Quiet changes in Indian democracy
Some changes are promised with deafening fanfare, others happen quietly. The Bharatiya Janata Party-led government at the Centre is ever busy on quiet alterations that are gradually transforming the features of the Indian democracy. Jagdeep Dhankar’s appointment as the governor of West Bengal after Keshari Nath Tripathi is an example of this. Mr Dhankar, an advocate, was a Janata Dal member of parliament in V.P. Singh’s government, and a Union deputy minister later when he was with the Congress, which he quit to join the BJP in 2003. In the Constitution, the governor seems to be envisaged as being above politics, adorning a formal, non-executive position. In cases of a breakdown in governance in the state for some reason, however, the governor’s assessment is considered crucial to the decision of the Union government for the imposition of president’s rule. In practice, the neutrality of governors has often been held up to question by Opposition state governments. Theoretically, too, the need for the post has been questioned. Yet no political party is willing to junk it, because governors are considered useful to whichever party is ruling at the Centre.
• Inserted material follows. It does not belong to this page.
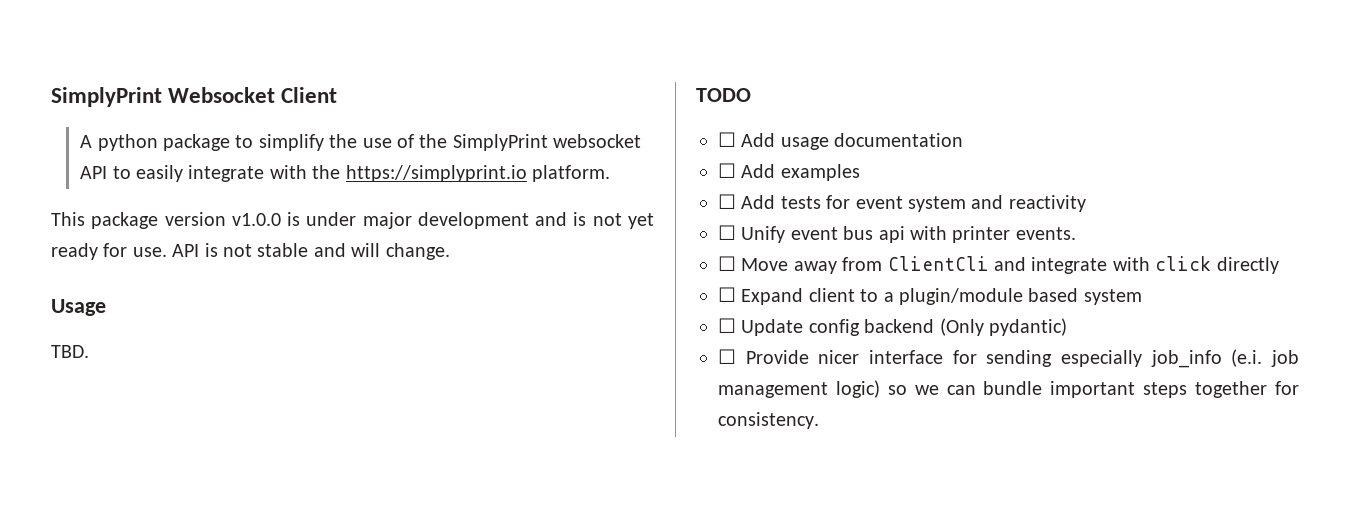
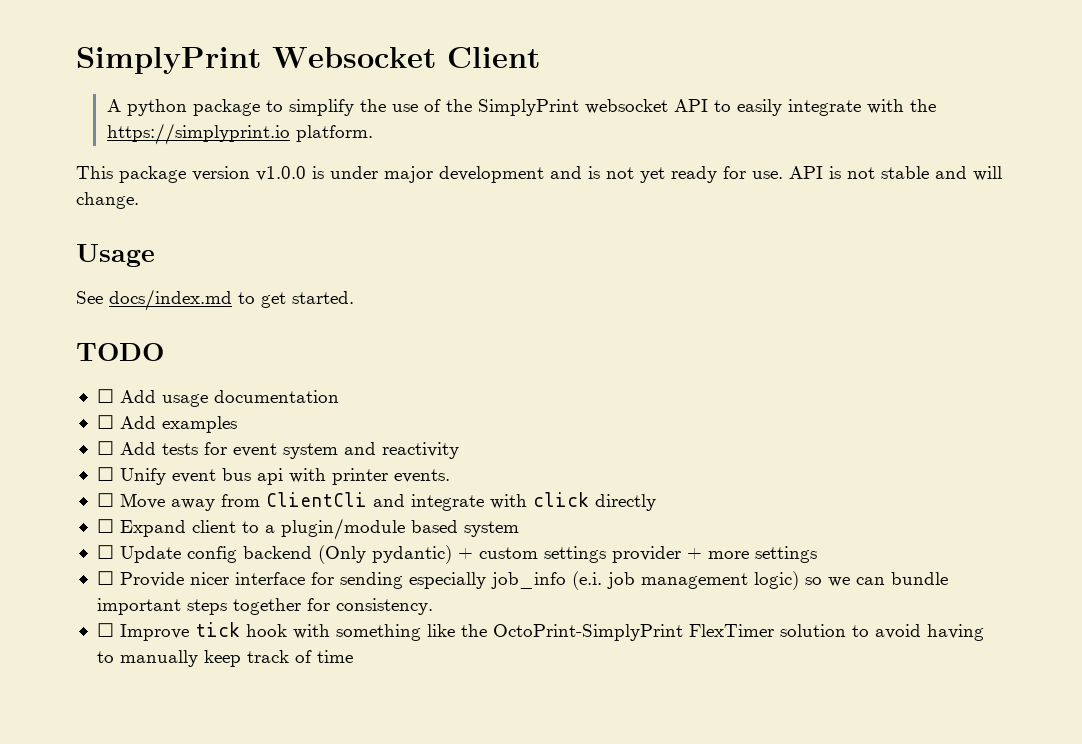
- TBD.
+ See docs/index.md to get started.
- ☐ Update config backend (Only pydantic)
+ ☐ Update config backend (Only pydantic) + custom settings provider + more settings
+ ☐ Improve tick hook with something like the OctoPrint-SimplyPrint FlexTimer solution to avoid having to manually keep track of time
The BJP has been quite frank in appointing politicians from its own party as governors — Mr Tripathi himself was a senior BJP office-holder in Uttar Pradesh before he became governor. Anandiben Patel, now appointed UP governor, had become governor of Madhya Pradesh after reigning as chief minister of Gujarat. A member of the UP legislative assembly is being anointed governor of Bihar. West Bengal, where the BJP wants to achieve much, may require, from the BJP’s point of view, someone of Mr Dhankar’s special talents. The point is that a change has taken place in the principle behind appointing governors. Quietly, over time. In spite of objections to specific acts of individual governors, there has not been a loud enough outcry from Opposition parties over the appointment of practising politicians to the governor’s chair. That speaks poorly of all Indian politicians, not just of the ruling party. It suggests, first, that none of the others is in a moral position to speak up, given their own fiddling with the implied constitutional principle, and two, that they would be happy to take advantage of new practice once they get to govern the country. The pot can hardly call the kettle black.